◆ Your objective
Starting at the line that contains "- Note: KOR*" in the listing below, write out every line word for word until you have written the line that contains "than .NET 5.".

◆ Exercise data
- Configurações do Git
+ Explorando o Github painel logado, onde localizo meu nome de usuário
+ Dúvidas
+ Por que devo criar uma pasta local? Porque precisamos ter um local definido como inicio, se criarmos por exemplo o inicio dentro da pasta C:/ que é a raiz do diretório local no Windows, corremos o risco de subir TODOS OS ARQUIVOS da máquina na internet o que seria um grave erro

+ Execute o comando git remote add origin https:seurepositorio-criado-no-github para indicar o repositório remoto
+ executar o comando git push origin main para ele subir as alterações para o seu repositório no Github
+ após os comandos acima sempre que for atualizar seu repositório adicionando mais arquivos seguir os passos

...

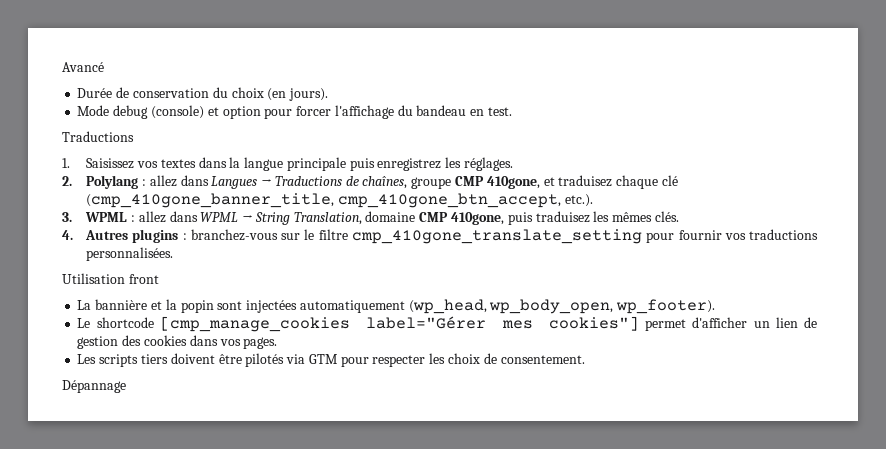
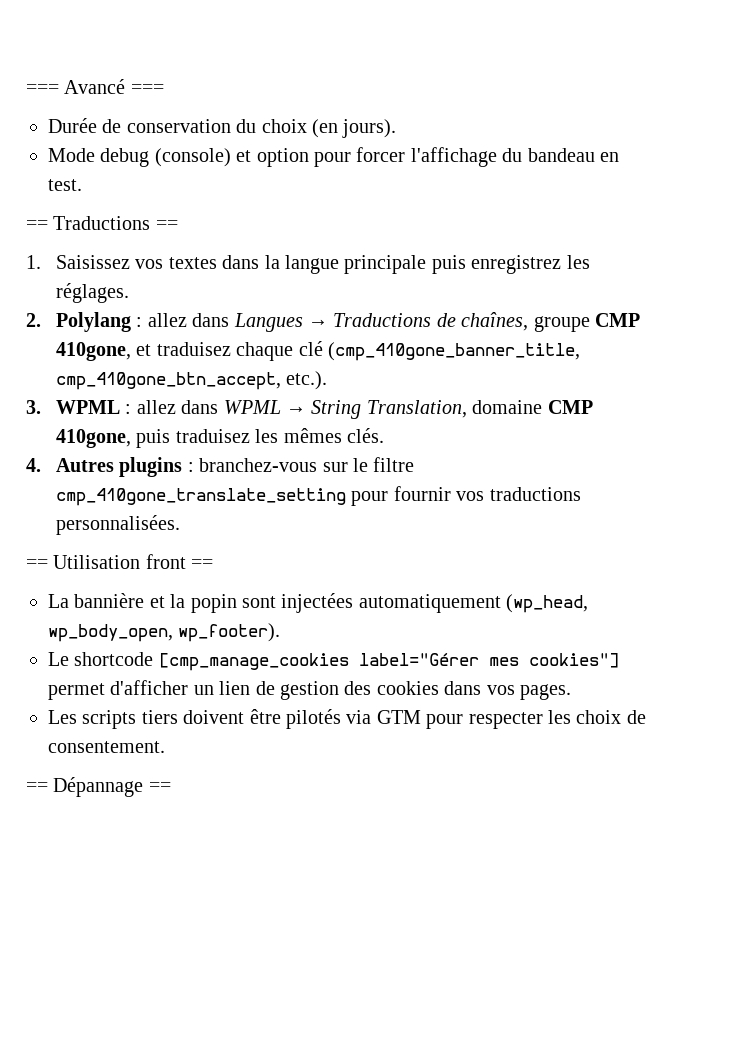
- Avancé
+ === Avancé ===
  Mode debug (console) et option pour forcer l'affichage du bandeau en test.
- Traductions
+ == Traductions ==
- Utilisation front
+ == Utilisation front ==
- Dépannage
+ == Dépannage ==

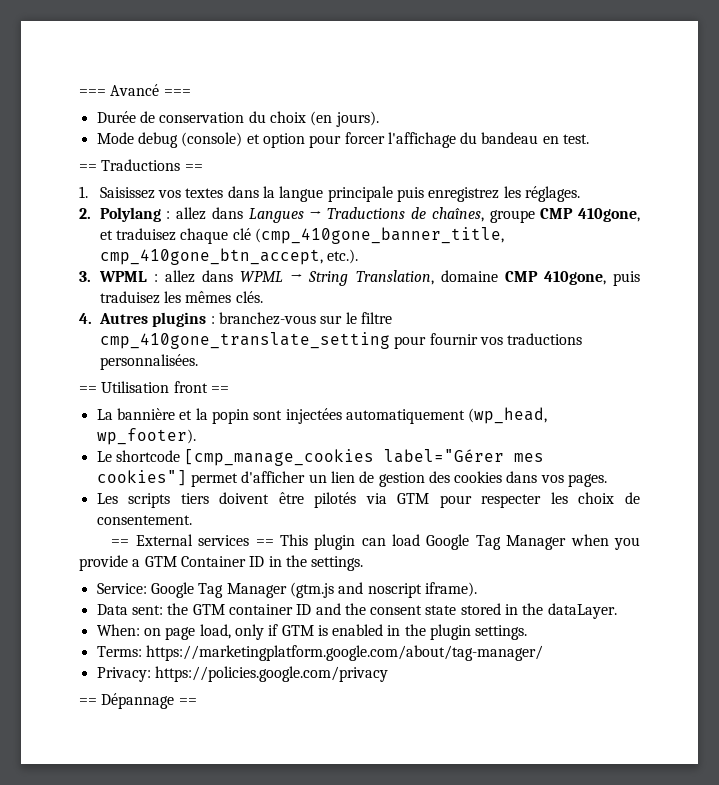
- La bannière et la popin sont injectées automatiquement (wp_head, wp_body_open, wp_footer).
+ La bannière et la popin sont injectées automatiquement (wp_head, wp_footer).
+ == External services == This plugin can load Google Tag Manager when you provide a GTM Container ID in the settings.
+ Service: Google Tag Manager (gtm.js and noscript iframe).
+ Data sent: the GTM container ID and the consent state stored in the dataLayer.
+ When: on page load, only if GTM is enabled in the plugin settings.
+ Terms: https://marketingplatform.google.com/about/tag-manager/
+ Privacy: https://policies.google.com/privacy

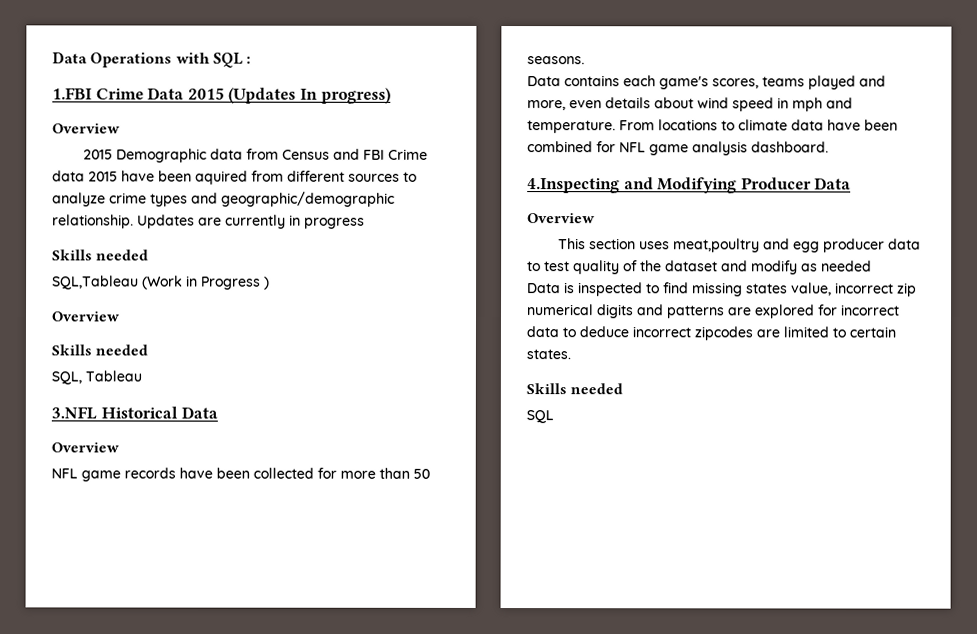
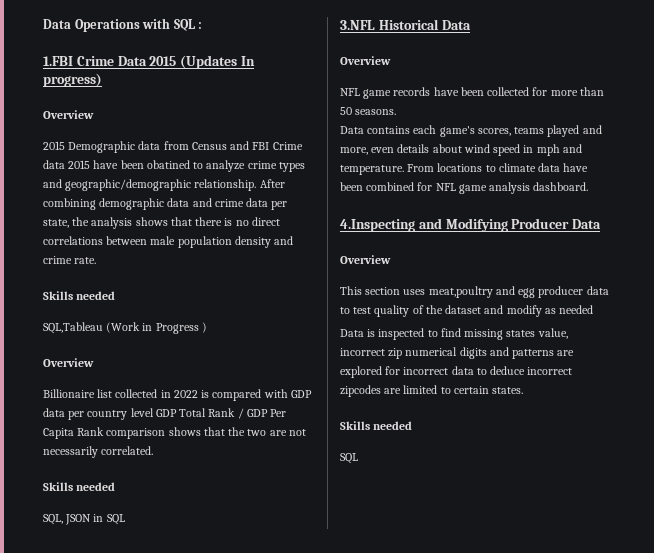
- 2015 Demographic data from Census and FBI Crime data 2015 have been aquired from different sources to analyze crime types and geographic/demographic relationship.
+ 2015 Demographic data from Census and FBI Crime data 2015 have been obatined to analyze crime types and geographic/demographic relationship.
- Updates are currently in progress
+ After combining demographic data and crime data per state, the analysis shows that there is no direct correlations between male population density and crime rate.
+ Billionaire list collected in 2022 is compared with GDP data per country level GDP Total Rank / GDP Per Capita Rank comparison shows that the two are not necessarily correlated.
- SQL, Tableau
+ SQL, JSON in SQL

---

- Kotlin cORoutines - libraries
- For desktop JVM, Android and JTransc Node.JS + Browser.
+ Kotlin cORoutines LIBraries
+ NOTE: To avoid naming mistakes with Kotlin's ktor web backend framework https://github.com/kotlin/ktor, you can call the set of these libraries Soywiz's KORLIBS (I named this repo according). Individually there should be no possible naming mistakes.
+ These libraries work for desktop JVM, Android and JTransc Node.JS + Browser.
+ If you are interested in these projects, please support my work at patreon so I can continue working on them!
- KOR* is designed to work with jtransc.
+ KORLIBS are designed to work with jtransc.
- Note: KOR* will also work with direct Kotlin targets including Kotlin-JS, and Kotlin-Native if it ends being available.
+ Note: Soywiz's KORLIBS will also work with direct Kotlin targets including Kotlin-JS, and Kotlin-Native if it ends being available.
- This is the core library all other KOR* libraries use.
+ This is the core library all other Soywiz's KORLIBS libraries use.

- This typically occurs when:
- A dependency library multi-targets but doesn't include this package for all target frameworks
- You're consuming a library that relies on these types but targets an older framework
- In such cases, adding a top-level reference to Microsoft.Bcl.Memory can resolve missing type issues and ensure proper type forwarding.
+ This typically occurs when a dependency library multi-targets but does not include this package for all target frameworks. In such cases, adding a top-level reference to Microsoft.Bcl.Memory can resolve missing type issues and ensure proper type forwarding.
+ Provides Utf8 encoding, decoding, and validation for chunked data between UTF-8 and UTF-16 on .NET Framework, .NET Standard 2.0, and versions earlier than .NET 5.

◆ Response to this exercise
- Note: KOR* will also work with direct Kotlin targets including Kotlin-JS, and Kotlin-Native if it ends being available.
+ Note: Soywiz's KORLIBS will also work with direct Kotlin targets including Kotlin-JS, and Kotlin-Native if it ends being available.
- This is the core library all other KOR* libraries use.
+ This is the core library all other Soywiz's KORLIBS libraries use.

- This typically occurs when:
- A dependency library multi-targets but doesn't include this package for all target frameworks
- You're consuming a library that relies on these types but targets an older framework
- In such cases, adding a top-level reference to Microsoft.Bcl.Memory can resolve missing type issues and ensure proper type forwarding.
+ This typically occurs when a dependency library multi-targets but does not include this package for all target frameworks. In such cases, adding a top-level reference to Microsoft.Bcl.Memory can resolve missing type issues and ensure proper type forwarding.
+ Provides Utf8 encoding, decoding, and validation for chunked data between UTF-8 and UTF-16 on .NET Framework, .NET Standard 2.0, and versions earlier than .NET 5.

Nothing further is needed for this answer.